One of the Uzbeks took the letter. “Shall I translate? This is one of the many languages of the vast province of Khorasan, which means where the sun rises, where bakhshis play the oud and sing the great glory of God. The letter is from Shah Jamak of Samarkand, addressed, he hopes, to his lost son: ‘In the name of God, the compassionate and the merciful. To our son, the prince of believers, sultan of Egypt and Syria, whose name is Mahmoud ben Jamak and whose mother is the Lady Heather. Know, my son, that, from the moment God decreed that you leave us, your mother and I have been unable to enjoy food or slumber. Your mother grieves, and I comfort her and tell her God cannot allow her suffering to go on forever. A few days before this writing, your mother found a coin embossed with your image on the obverse, and she fainted, knowing that her son lived and had become the sultan of Islam. I write to inquire whether this is true. Tell me, I beg you. Are you my son?’ ”
Baybars wept, and his friends joined him. “Deliver a letter to my parents. Inform them that I will be arriving soon.” He stood up, holding the royal scepter close to his heart. “Tell my father who I am.”
It took me a few minutes to realize what my sister was up to. She wanted me to understand, but I was missing the clues she was throwing out. Breadcrumbs are harder to see along phone lines. She was entertaining herself at my expense and my father’s.

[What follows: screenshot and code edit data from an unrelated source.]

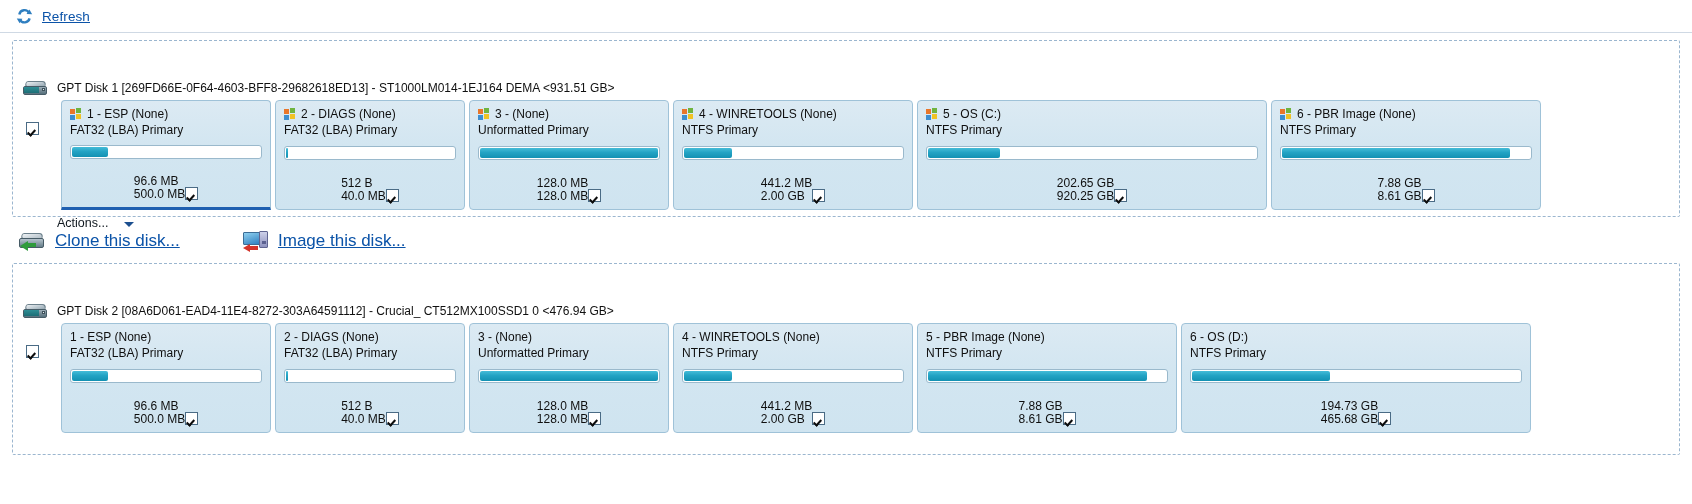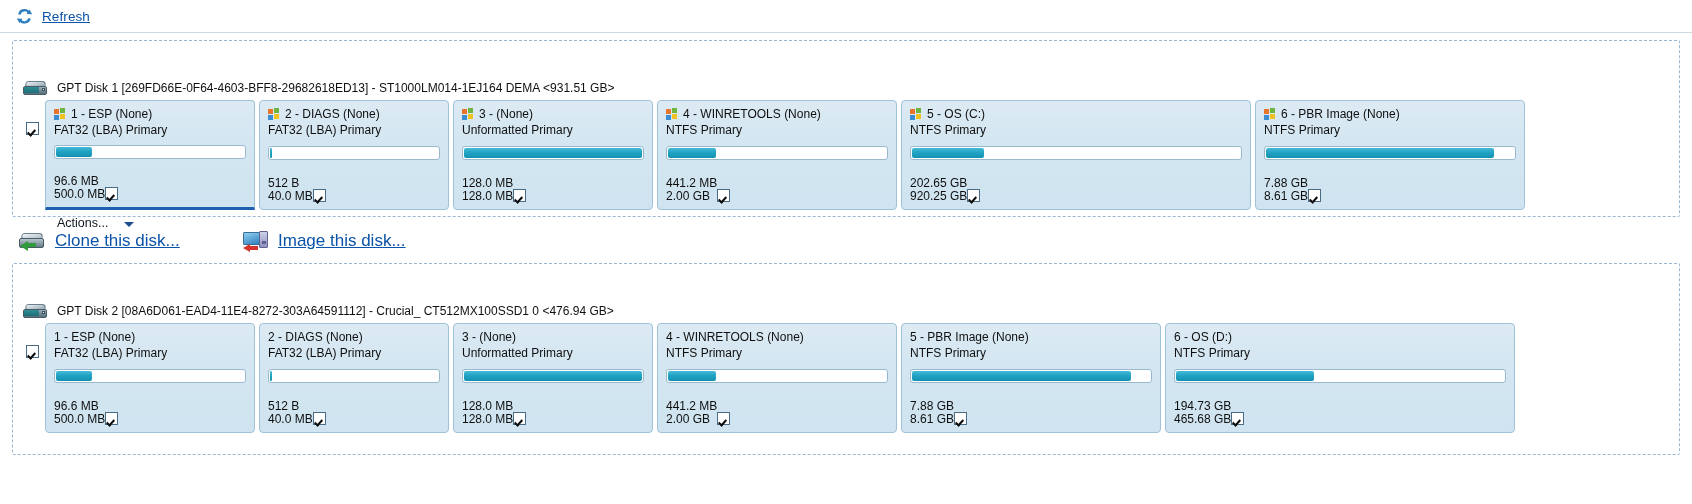--- a/index.html
+++ b/index.html
@@ -86,7 +86,7 @@
     display:flex;
     align-items:flex-start;
     padding-left:6px;
-    gap:0;
+    gap:16px;
   }
   .row-check {
     width:26px;

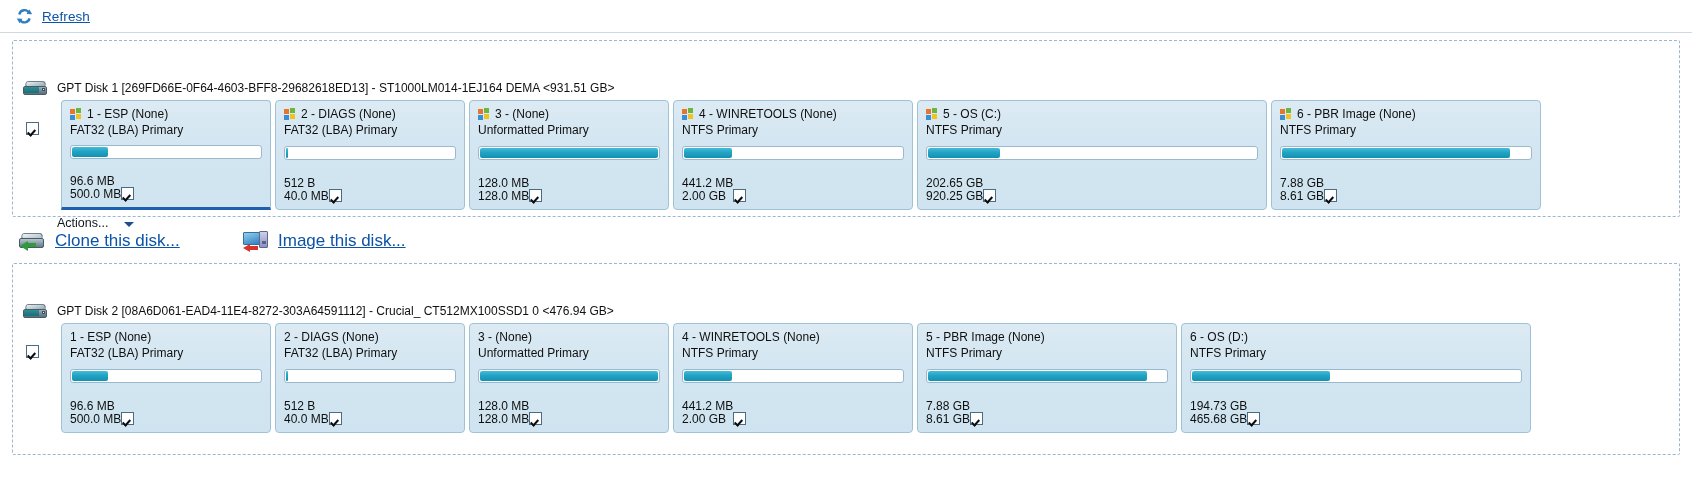--- a/index.html
+++ b/index.html
@@ -172,7 +172,7 @@
     white-space:nowrap;
   }
   .part-foot {
-    display:flex; align-items:flex-end; justify-content:flex-start;
+    display:flex; align-items:flex-end; justify-content:center;
     margin-top:auto;
   }
   .part .chk { margin-bottom:1px; }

We had our trivial talk — I was doing fine, she was as well — before the vicarious seduction began.
“Come home for Christmas,” she said. “We miss you.”
“I don’t think that’s a good idea.” It had been eleven months since I had been to Beirut, since my mother’s death.
“Don’t be silly. Of course it’s a good idea. It’s always a good idea.”
She went on to tell me about all the crazy family goings-on: how Uncle Halim had flipped completely, the stories he was telling, the scandals he was unleashing; how Aunt Samia hadn’t talked to her youngest son for a month because she told him she didn’t want a birthday present, and he believed her. “You don’t know what you’re missing,” she added.
“Well,” I said, “you always keep me informed.”
“It’s not the same as being here. Come home.”
“I can’t. I’m too depressed.” I sighed, and, as usual, the instant I uttered those words, gloom filled me.